—Tão cedo?—perguntou ella.—Tu vens febril!...

—E agitada, porque vim a pé... Venho despedir-me...

—Para onde vaes?!

—Para a quinta do Riba-Tejo. O Eduardo esta manhã, ergueu-se ás seis horas, e pediu-me carinhosamente licença para ir passar á quinta algum tempo. Eu disse-lhe logo que o acompanhava; elle mostrou-se grato á minha dedicação, e resolvemos partir ámanhã de madrugada. Agora preciso dizer-te o que penso de meu marido. Esta resolução de sahir sei eu, e tu tambem sabes, d'onde procede; mas eu não lhe disse a menor palavra{224} a tal respeito, deixando-o persuadir da minha ignorancia. Creio que elle te ama... digo-te isto sem lagrimas, porque já chorei quantas tinha... Se elle foje de ti para te esquecer, espero que a nossa tranquillidade se restabeleça. Da minha parte, seguirei até ao fim os teus dictames. Hei-de fingir sempre que tudo ignoro, por amor d'elle, de meu pae, de ti... e de mim tambem... Olha, Julia, sorri-me uma esperança... Póde ser que o nosso primeiro filho seja o anjo de reconciliação entre nós. Pareceu-me que os olhos d'elle me encaravam com extraordinaria ternura, quando ha dias lhe disse, que eu, d'aqui a quatro mezes, havia de vêl-o a acalentar nos braços a nossa creancinha... Porque não choro eu agora ao despedir-me de ti? porque te amo, Julia, apesar de saber que és mais amada que eu? Sabes porque é? Quando se tem no seio um filho, as lagrimas estancam-se, e os odios não podem empeçonhar o coração onde se está formando a alma d'um innocentinho... Deixemos passar esta borrasca... Tempo virá em que sejamos muito felizes...

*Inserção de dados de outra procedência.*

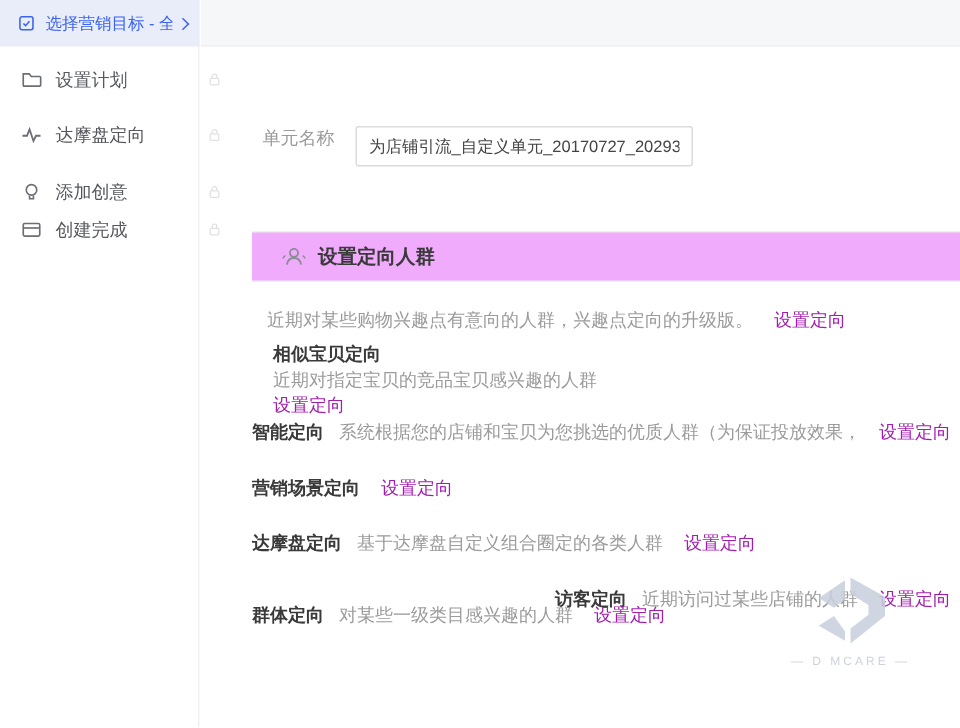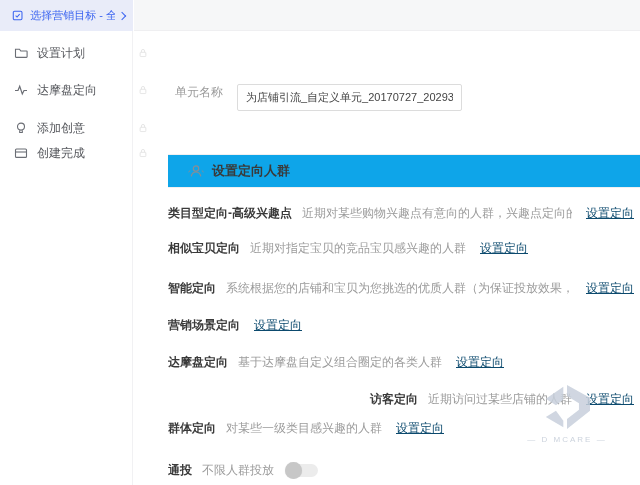--- a/index.html
+++ b/index.html
@@ -28,7 +28,7 @@
     border-radius:2px; background:#fff; padding:0 8px; font-size:11px; color:#444;
     font-family:"Liberation Sans","DejaVu Sans",sans-serif; }
 
-  .section-bar { position:absolute; left:168px; right:0; top:154px; height:34px; background:#0ea5e9;
+  .section-bar { position:absolute; left:168px; right:0; top:154px; height:34px; background:#f0abfc;
     border-top:1px solid #f0f0f1; border-bottom:1px solid #f0f0f1; display:flex; align-items:center; padding-left:20px; }
   .section-bar .title { font-size:13px; font-weight:bold; color:#3a3a3a; margin-left:8px; }
   .section-bar svg { color:#8a8d93; }

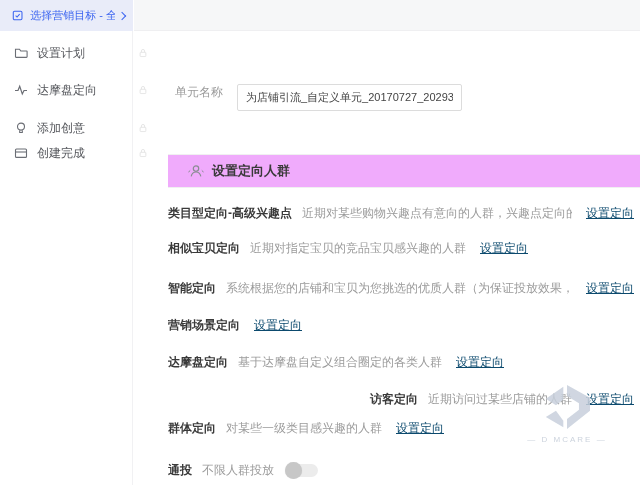--- a/index.html
+++ b/index.html
@@ -127,7 +127,6 @@
   </div>
 
   <div class="t-row" style="top:205px;">
-    <span class="t-name">类目型定向-高级兴趣点</span>
     <span class="t-desc">近期对某些购物兴趣点有意向的人群，兴趣点定向的升级版。</span>
     <span class="t-link">设置定向</span>
   </div>

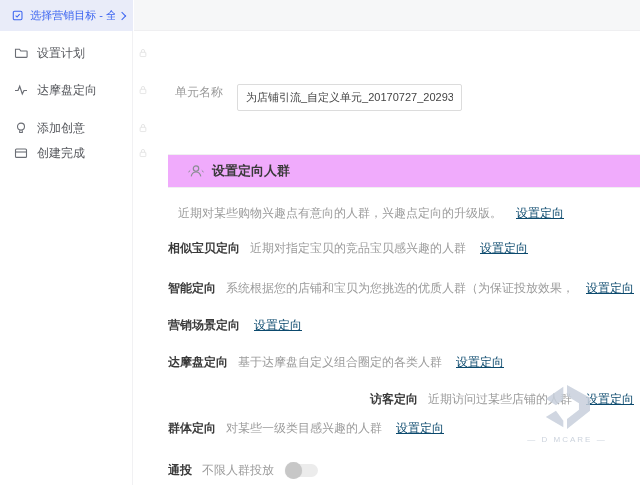--- a/index.html
+++ b/index.html
@@ -37,7 +37,7 @@
     font-size:12px; white-space:nowrap; overflow:hidden; }
   .t-name { color:#3a3a3a; font-weight:bold; flex:0 0 auto; }
   .t-desc { color:#9b9b9b; margin-left:10px; flex:0 1 auto; overflow:hidden; }
-  .t-link { color:#0c4a6e; margin-left:14px; cursor:pointer; flex:0 0 auto;text-decoration:underline; }
+  .t-link { color:#a21caf; margin-left:14px; cursor:pointer; flex:0 0 auto; }
 
   .toggle { position:relative; width:32px; height:13px; background:#ececec; border-radius:7px;
     margin-left:12px; align-self:center; cursor:pointer; }

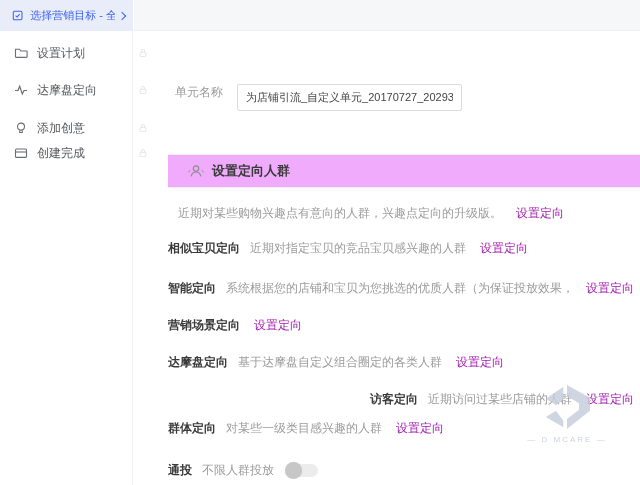--- a/index.html
+++ b/index.html
@@ -131,7 +131,7 @@
     <span class="t-link">设置定向</span>
   </div>
 
-  <div class="t-row" style="top:240px;">
+  <div class="t-row" style="top:228px;flex-direction:column;">
     <span class="t-name">相似宝贝定向</span>
     <span class="t-desc">近期对指定宝贝的竞品宝贝感兴趣的人群</span>
     <span class="t-link">设置定向</span>

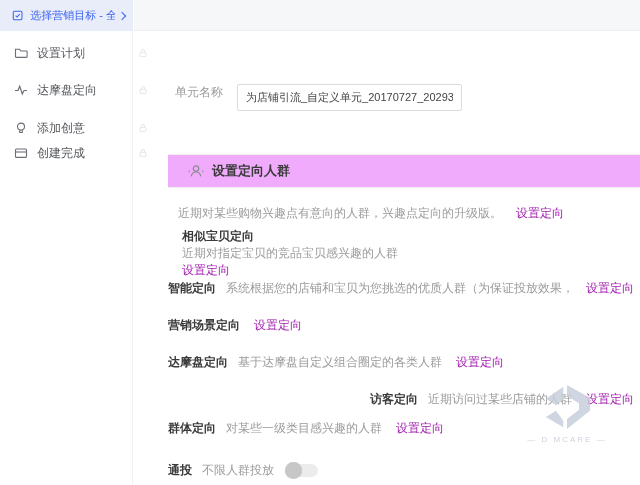--- a/index.html
+++ b/index.html
@@ -160,7 +160,7 @@
     <span class="t-link">设置定向</span>
   </div>
 
-  <div class="t-row" style="top:420px;">
+  <div class="t-row" style="top:402px;">
     <span class="t-name">群体定向</span>
     <span class="t-desc">对某些一级类目感兴趣的人群</span>
     <span class="t-link">设置定向</span>

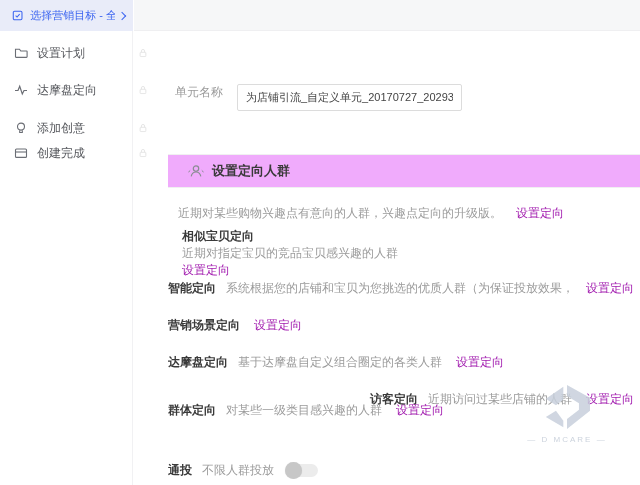--- a/index.html
+++ b/index.html
@@ -166,13 +166,6 @@
     <span class="t-link">设置定向</span>
   </div>
 
-  <div class="t-row" style="top:462px; align-items:center;">
-    <span class="t-name">通投</span>
-    <span class="t-desc">不限人群投放</span>
-    <span class="toggle">
-      <span class="knob"></span>
-    </span>
-  </div>
 
   <div class="wm">
     <svg width="52" height="46" viewBox="0 0 56 50" style="opacity:.85;">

—Eu? Nunca mais...—murmurou Julia.

—Porquê?...

—Não torno a ser o que era antes que á casa de teu pae entrassem estes dois homens fataes, um que escureceu a tua alegria, e o outro... que eu não...—E susteve-se, como envergonhada de si mesma.

—Que tu...—instou Anna.

—Nada, filha... não me interrogues... Olha... eu{225} amei teu irmão... amei-o quando tinha a edade e as illusões da infancia... Elle morreu... e envolveu na sua mortalha o meu coração...

—Mas... para que...—disse D. Anna hesitante.